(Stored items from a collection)
....................
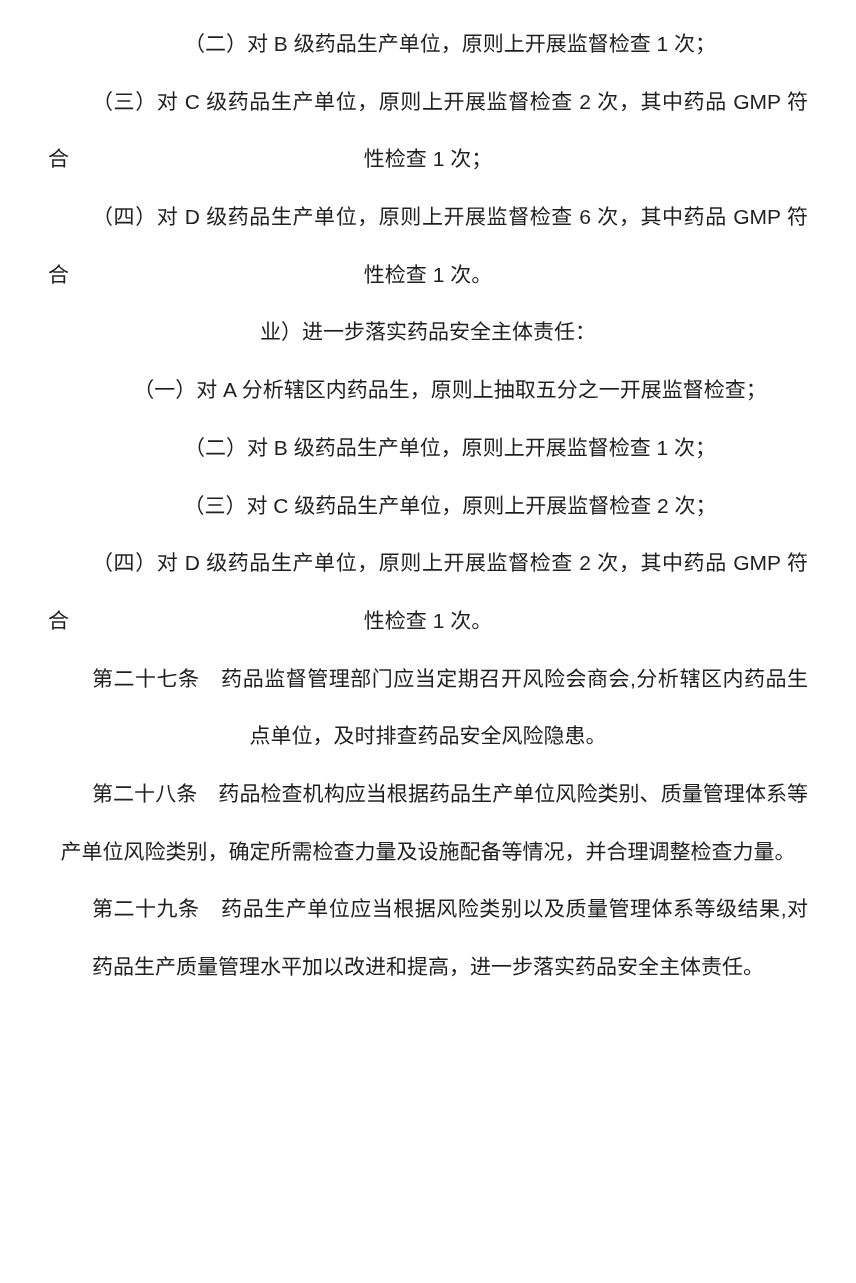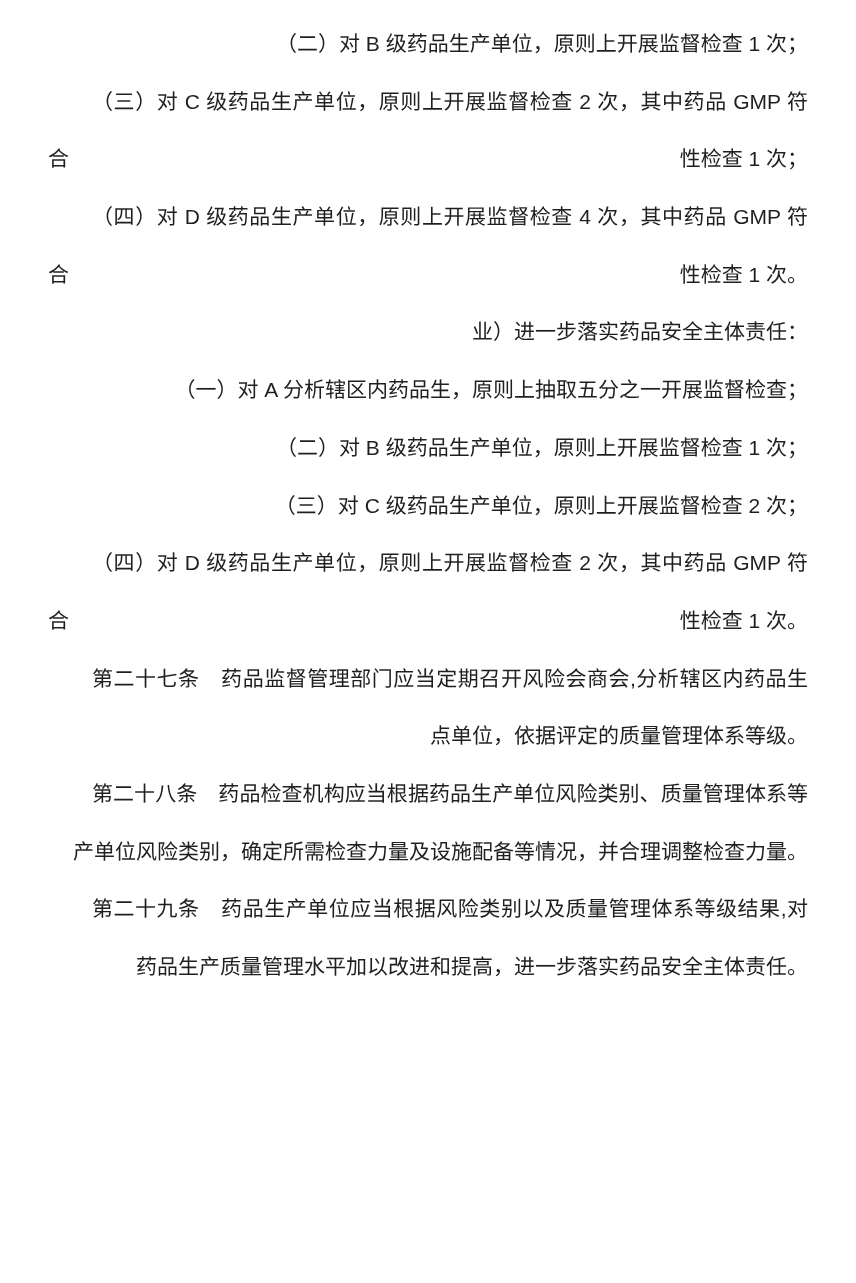--- a/index.html
+++ b/index.html
@@ -28,7 +28,7 @@
     height: 57.7px;
     line-height: 57.7px;
     white-space: nowrap;
-    text-align: right;
+    text-align: center;
   }
   .line.indent {
     text-indent: 44px;

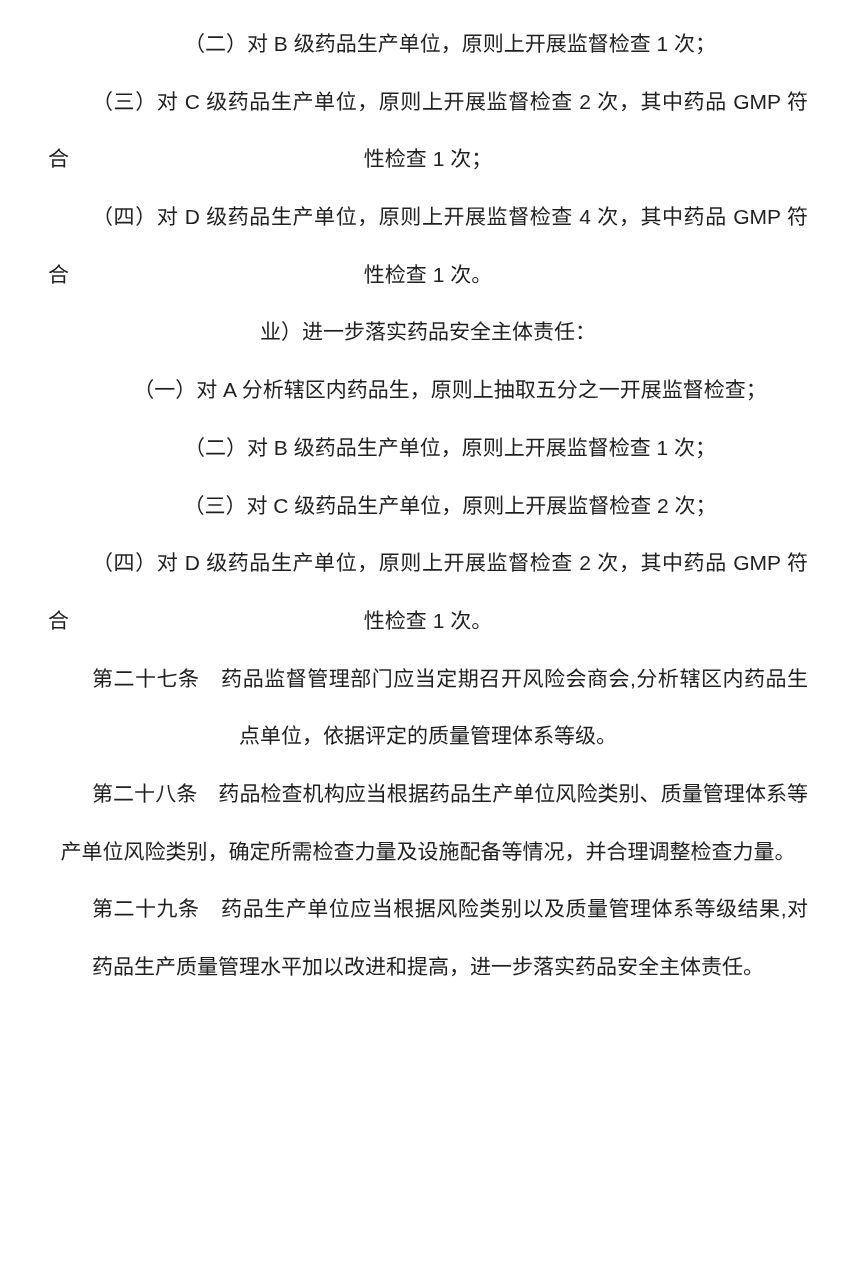--- a/index.html
+++ b/index.html
@@ -47,7 +47,7 @@
     <div class="line indent">（二）对 B 级药品生产单位，原则上开展监督检查 1 次；</div>
     <div class="line indent justify">（三）对 C 级药品生产单位，原则上开展监督检查 2 次，其中药品 GMP 符合</div>
     <div class="line">性检查 1 次；</div>
-    <div class="line indent justify">（四）对 D 级药品生产单位，原则上开展监督检查 4 次，其中药品 GMP 符合</div>
+    <div class="line indent justify">（四）对 D 级药品生产单位，原则上开展监督检查 6 次，其中药品 GMP 符合</div>
     <div class="line">性检查 1 次。</div>
     <div class="line">业）进一步落实药品安全主体责任：</div>
     <div class="line indent">（一）对 A 分析辖区内药品生，原则上抽取五分之一开展监督检查；</div>

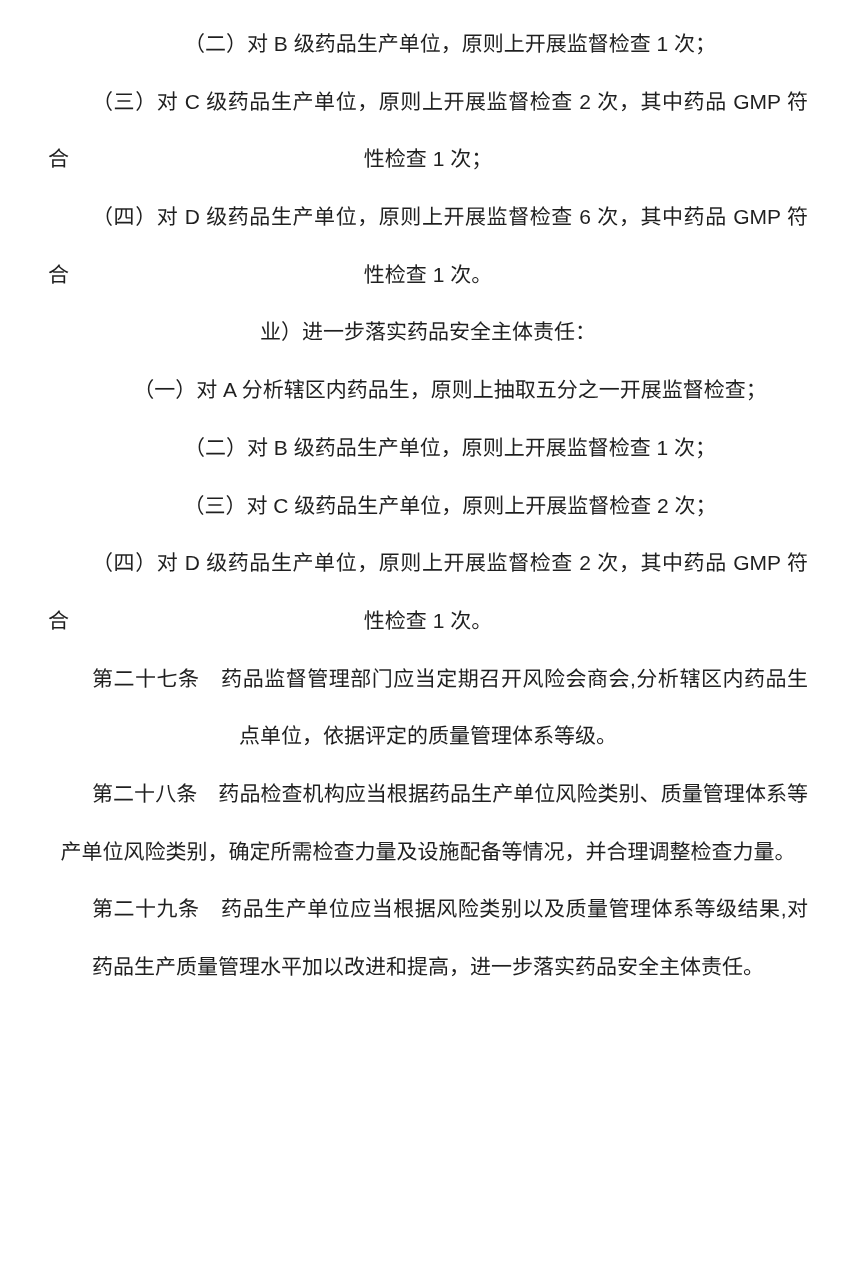--- a/index.html
+++ b/index.html
@@ -56,7 +56,7 @@
     <div class="line indent justify">（四）对 D 级药品生产单位，原则上开展监督检查 2 次，其中药品 GMP 符合</div>
     <div class="line">性检查 1 次。</div>
     <div class="line indent justify">第二十七条　药品监督管理部门应当定期召开风险会商会,分析辖区内药品生</div>
-    <div class="line">点单位，依据评定的质量管理体系等级。</div>
+    <div class="line">点单位，及时排查药品安全风险隐患。</div>
     <div class="line indent justify">第二十八条　药品检查机构应当根据药品生产单位风险类别、质量管理体系等</div>
     <div class="line">产单位风险类别，确定所需检查力量及设施配备等情况，并合理调整检查力量。</div>
     <div class="line indent justify">第二十九条　药品生产单位应当根据风险类别以及质量管理体系等级结果,对</div>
....................
• **Task prompt**: Search the entries above for the word "其中药品" and copy each line where it appears.

• **Answer space**:
     <div class="line indent justify">（三）对 C 级药品生产单位，原则上开展监督检查 2 次，其中药品 GMP 符合</div>
-    <div class="line indent justify">（四）对 D 级药品生产单位，原则上开展监督检查 4 次，其中药品 GMP 符合</div>
+    <div class="line indent justify">（四）对 D 级药品生产单位，原则上开展监督检查 6 次，其中药品 GMP 符合</div>
     <div class="line indent justify">（四）对 D 级药品生产单位，原则上开展监督检查 2 次，其中药品 GMP 符合</div>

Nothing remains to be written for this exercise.